In one of our projects, primarily focused on Jupyter Notebooks, we encountered these aforementioned issues and tried to find a solution. Our goal was to see the differences between rendered notebooks, rather than comparing the JSON file content directly.
A naive solution would be clearing the outputs before committing changes, but this only partially resolves the problem. Even though we don’t see the changes in the output, because there isn’t one, diff is still poorly readable. Additionally, storing outputs is often required and can be useful to avoid requiring users to re-execute all cells with complex computations when they simply want to review the outputs.
Fortunately, the Jupyter ecosystem offers several tools for working with notebooks, and one of them, nbdime, provides the desired solution. With nbdime, it becomes possible to view the differences between different versions of Jupyter Notebook files in a human-readable format, both in the console and through a graphical interface. Importantly, nbdime does an excellent job of identifying changes not only in code cells but also in their outputs.
Using nbdime, we solve the problem of effectively viewing differences between commits locally. However, when it comes to code review on services such as Bitbucket, the default diff output remains uninformative.
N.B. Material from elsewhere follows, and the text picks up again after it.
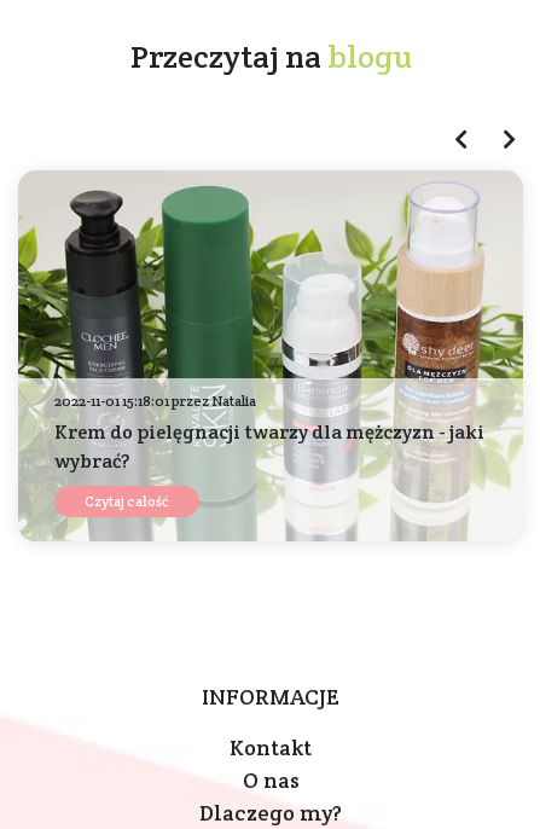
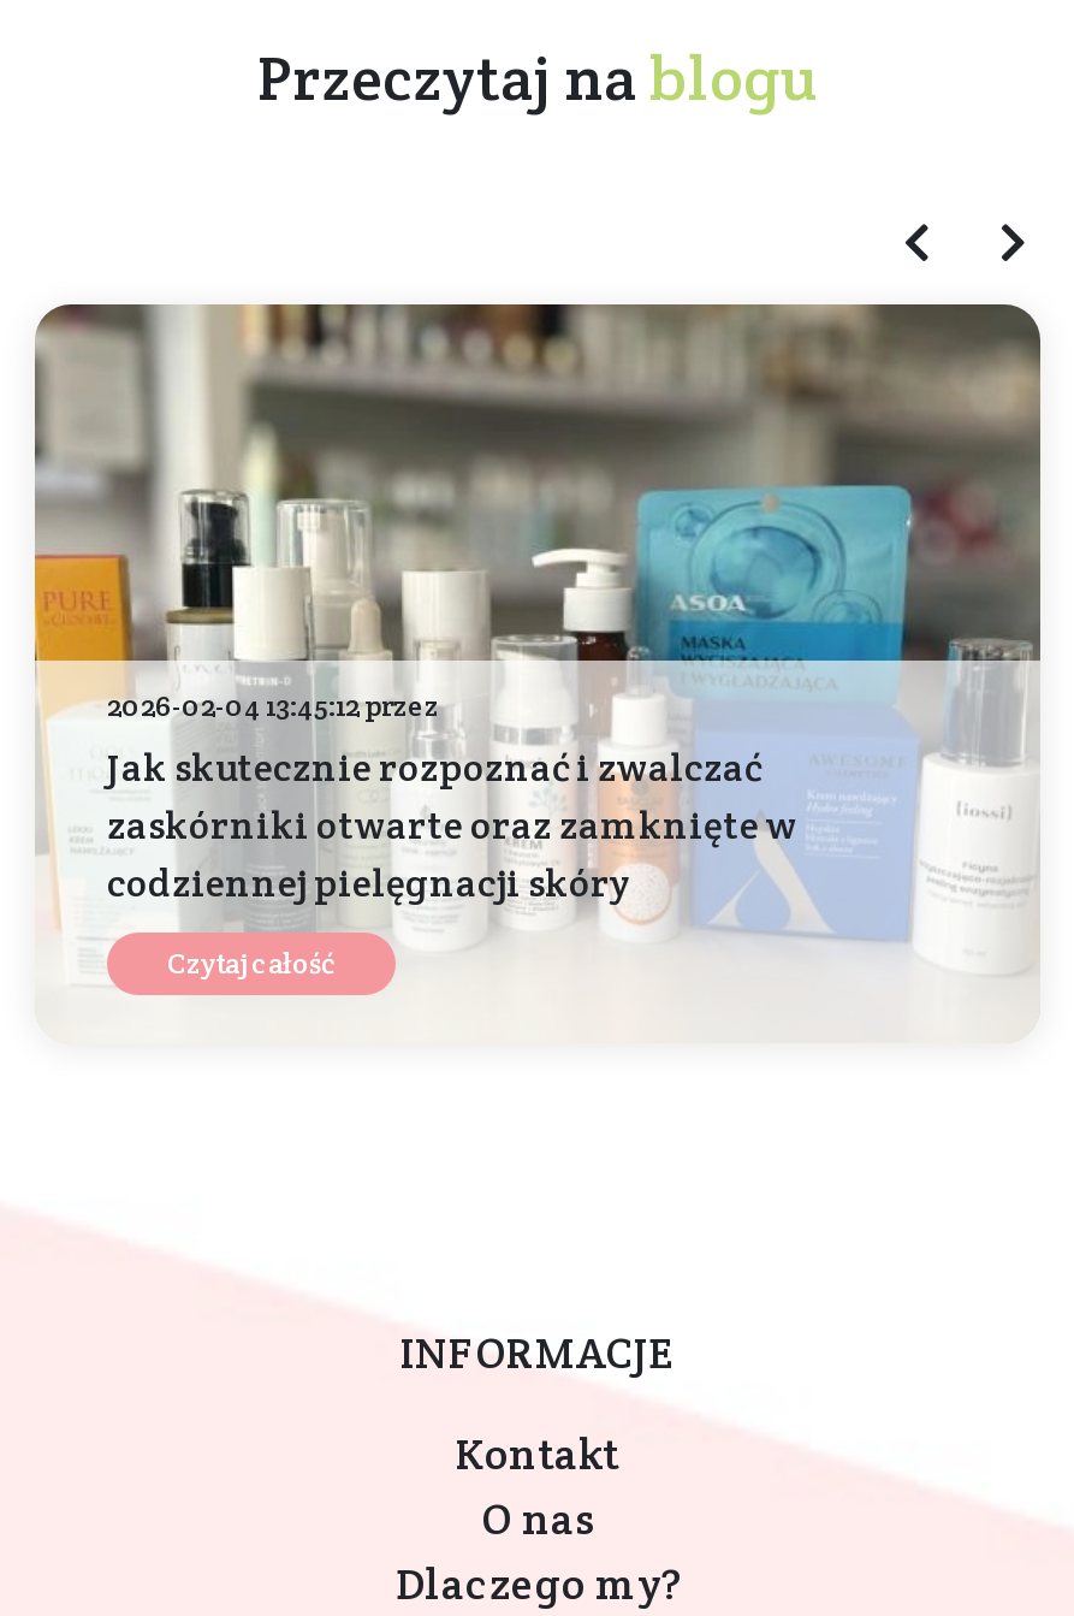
[17,170,524,541] [image] | 2022-11-01 15:18:01 przez Natalia | Krem do pielęgnacji twarzy dla mężczyzn - jaki | wybrać? -> [32,302,1043,1041] [image] | 2026-02-04 13:45:12 przez | Jak skutecznie rozpoznać i zwalczać | zaskórniki otwarte oraz zamknięte w | codziennej pielęgnacji skóry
In such cases, it is worth considering commercial VCS extensions or leveraging another Jupyter tool called nbconvert. This tool allows exporting notebook content into various formats. The best practice is to generate a plain text file containing the code alongside an HTML render of the notebook, including its outputs. This allows for separate tracking of code changes and also provides users with a convenient way to view the notebook outputs, including those from previous versions. It is also a good idea to automate this process and add a commit hook for generating Python and HTML files from the notebook. This ensures the consistency of all artifacts and enhances the developer experience by streamlining the workflow.
In conclusion, version control is essential for managing Jupyter Notebooks effectively. While traditional version control practices may not seamlessly handle Jupyter’s JSON-based format, tools like nbdime and nbconvert offer valuable solutions. By adopting these practices, teams can maintain a comprehensive record of code modifications, facilitate thorough reviews, and ensure a smoother and more efficient collaboration process.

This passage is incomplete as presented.